654 - De l’étrange à l’entraide
N. Lygeros
L’étrange n’est étrange que pour le normal. L’étrange est normal pour l’étrange. Tandis que le normal n’est que ce qu’il est pour l’étrange. Car l’étrange est essentiellement rare et le rare est normal pour le rare. Même la singularité est naturelle pour elle-même. Elle n’est singulière que pour la variété dans laquelle elle est plongée ou de celle où elle émerge. Aussi il est naturel que dans le domaine de la psychométrie il existe une véritable urgence de spécialistes non spécialistes i.e. de spécialistes surdoués. Sans eux, le surdouement est considéré comme une caractéristique qui stigmatise l’individu. Avec eux, le surdouement n’est plus étrange, il devient une nécessité de la réalité cognitive. Pour les spécialistes normaux, le surdouement est reconnu comme une maladie. Il est diagnostiqué et traité de la même manière. Pour les autres, il appartient aux caractéristiques fondamentales de la notion d’humanité. Ce qui est négatif pour les uns, est essentiel pour les autres. Aussi lorsqu’il s’agit d’aider des enfants précoces qui ne sont que potentiellement surdoués comme nous l’avons explicité dans notre article intitulé : Précocité et surdouement, cette différence est discriminante. D’ailleurs, même si cela peut sembler quelque peu informel, il est clair que les enfants perçoivent rapidement cette différence même si ce n’est pas forcément le cas pour les parents.

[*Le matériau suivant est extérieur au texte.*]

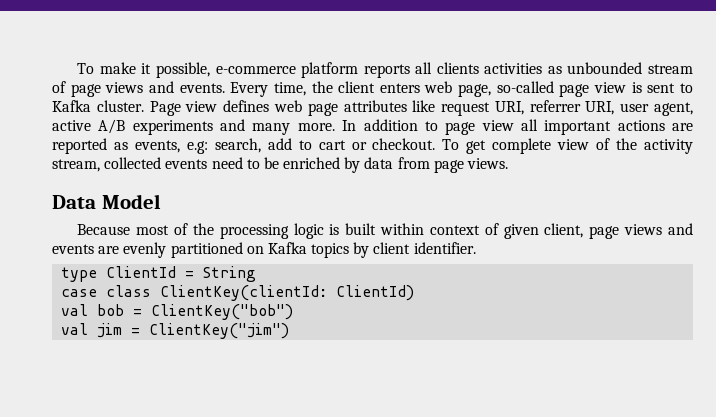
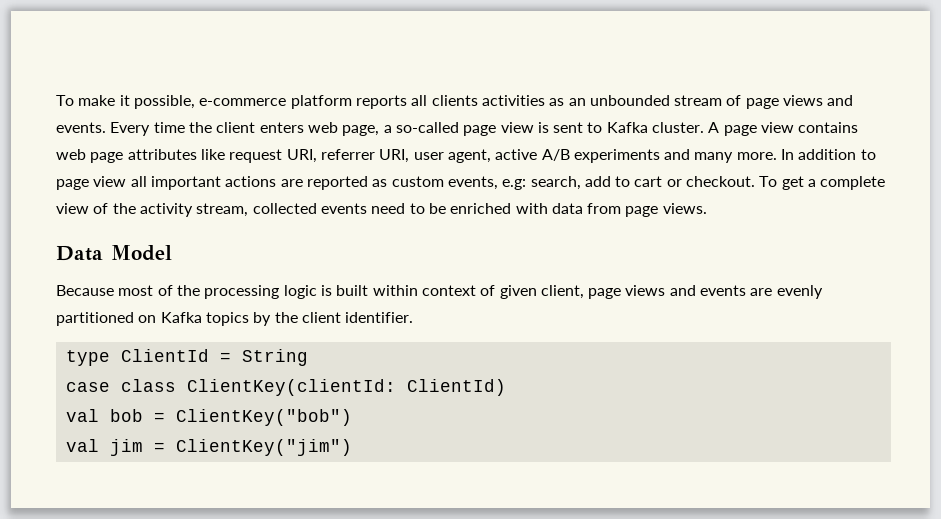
(562, 70) none -> [568,98,586,106] an
[273,82,306,96] time, -> [153,122,185,133] time
(492, 90) none -> [383,125,392,133] a
[149,100,270,116] Page view defines -> [708,122,859,136] A page view contains
(128, 146) none -> [391,176,444,187] custom
(487, 147) none -> [808,179,817,187] a
[344,157,361,173] by -> [515,203,548,214] with
(370, 250) none -> [274,312,298,323] the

L’enfant n’est pas dupe très longtemps. Comme il ne maîtrise pas encore les conventions sociales, il leur accorde une moindre importance. Alors que l’adulte expérimenté qui exploite ce moyen pour se mettre en relation avec les parents, ne peut agir de même avec l’enfant. Ce dernier a une approche plus immédiate dans le domaine des relations humaines aussi il saisit plus rapidement le faux-semblant du spécialiste normal qui le voit dans le meilleur des cas comme un cas et dans le pire comme un simple client. Tandis que le spécialiste surdoué voit en l’enfant les marques de son propre passé. Et c’est entre autres pour cette raison que se tisse plus facilement le lien humain à travers le concept de mentor. Car c’est au sein de cette ressemblance naturelle que se développe l’éloge de la différence. En effet dans la relation classique qui existe entre le professeur et l’élève, il y a une forme de mimétisme. L’élève tente par tous les moyens de ressembler au professeur et ce dernier le récompence de manière proportionnelle. Tandis que dans le couple cognitif maître-disciple les différences sont plus marquées car il existe le même substrat. De même dans le couple mentor-télémaque, il n’y a pas de processus d’identification. Le but du mentor est l’aide au développement du télémaque et celui-ci ne recherche que sa propre réalisation. Il ne s’agit pas de la voie mais de la maïeutique. Le mentor ne déclenche que le processus d’ignition. Il ne conduit pas, il soutient.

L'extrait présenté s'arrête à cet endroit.